All of these energy systems show great
promise and so should be accorded the increased
support and investment they will need to move from
the marginal role they now play to a dominant role
in American energy generation. At this point, it
is not possible to determine precisely which of
them (or which combination among them) will be
best positioned to transition from small to
large-scale commercial development. As a result,
all of them should be initially given enough
support to test their capacity to make this move.

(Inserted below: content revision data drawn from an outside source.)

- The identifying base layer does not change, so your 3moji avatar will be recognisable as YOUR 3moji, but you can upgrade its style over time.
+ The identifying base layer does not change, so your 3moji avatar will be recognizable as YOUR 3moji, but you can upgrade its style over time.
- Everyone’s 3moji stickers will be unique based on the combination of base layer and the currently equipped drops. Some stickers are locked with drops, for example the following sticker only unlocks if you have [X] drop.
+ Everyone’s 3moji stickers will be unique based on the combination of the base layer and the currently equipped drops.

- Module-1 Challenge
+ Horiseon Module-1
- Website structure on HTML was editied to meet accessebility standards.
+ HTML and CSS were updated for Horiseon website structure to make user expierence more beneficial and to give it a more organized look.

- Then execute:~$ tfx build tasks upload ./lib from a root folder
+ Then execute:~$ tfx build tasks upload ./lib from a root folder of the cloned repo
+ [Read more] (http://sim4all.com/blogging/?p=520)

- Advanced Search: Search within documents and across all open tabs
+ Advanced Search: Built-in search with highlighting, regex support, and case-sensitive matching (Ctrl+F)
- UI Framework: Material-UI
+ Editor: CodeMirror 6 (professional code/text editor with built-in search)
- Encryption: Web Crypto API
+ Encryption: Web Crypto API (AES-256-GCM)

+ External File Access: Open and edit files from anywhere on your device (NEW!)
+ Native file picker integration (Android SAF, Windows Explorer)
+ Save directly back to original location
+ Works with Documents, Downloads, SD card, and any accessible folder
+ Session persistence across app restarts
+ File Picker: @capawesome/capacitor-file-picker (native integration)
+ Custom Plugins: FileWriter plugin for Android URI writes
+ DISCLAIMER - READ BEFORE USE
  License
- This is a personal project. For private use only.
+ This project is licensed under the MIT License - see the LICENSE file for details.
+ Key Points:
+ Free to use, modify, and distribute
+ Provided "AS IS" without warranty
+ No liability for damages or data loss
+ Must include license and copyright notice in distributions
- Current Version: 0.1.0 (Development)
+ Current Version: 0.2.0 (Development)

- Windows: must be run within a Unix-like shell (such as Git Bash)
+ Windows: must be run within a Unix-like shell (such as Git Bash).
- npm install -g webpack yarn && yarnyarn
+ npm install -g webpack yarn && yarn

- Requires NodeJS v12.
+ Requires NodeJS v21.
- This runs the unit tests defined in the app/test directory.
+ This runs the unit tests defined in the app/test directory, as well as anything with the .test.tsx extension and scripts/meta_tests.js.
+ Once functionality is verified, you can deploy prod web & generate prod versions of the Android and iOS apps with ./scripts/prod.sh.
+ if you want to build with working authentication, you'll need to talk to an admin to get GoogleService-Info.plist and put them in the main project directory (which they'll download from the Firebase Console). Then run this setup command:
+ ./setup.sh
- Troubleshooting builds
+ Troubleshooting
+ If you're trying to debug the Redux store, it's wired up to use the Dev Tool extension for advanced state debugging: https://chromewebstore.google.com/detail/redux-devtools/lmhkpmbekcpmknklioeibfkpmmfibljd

In applying this general rule, however,
priority clearly should be given to new forms of
transportation fuel. It is here that oil has long
been king, and here that oil's decline will be
most harshly felt. It is thanks to this that calls
for military intervention to secure additional
supplies of crude are only likely to grow. So
emphasis should be given to the rapid development
of biofuels, coal-to-liquid fuels (with the carbon
extracted via CCS), hydrogen, or battery power,
and other innovative means of fueling vehicles. At
the same time, it's obvious that putting some of
the US's military budget into funding a massive
increase in public transit would be the height of
national sanity.
An approach of this sort
would enhance American national security on
multiple levels. It would increase the reliable
supply of fuels, promote economic growth at home
(rather than sending a veritable flood of dollars
into the coffers of unreliable petro-regimes
abroad), and diminish the risk of recurring US
involvement in foreign oil wars. No other approach
- certainly not the present traditional,
unquestioned, unchallenged reliance on military
force - can make this claim. It's well past time
to stop garrisoning the global gas station.
Michael T Klare is a professor
of peace and world security studies at Hampshire
College and the author of several books on energy
politics, including Resource Wars
(2001),Blood and Oil (2004),
and, most recently,Rising Powers, Shrinking Planet: The New
Geopolitics of Energy.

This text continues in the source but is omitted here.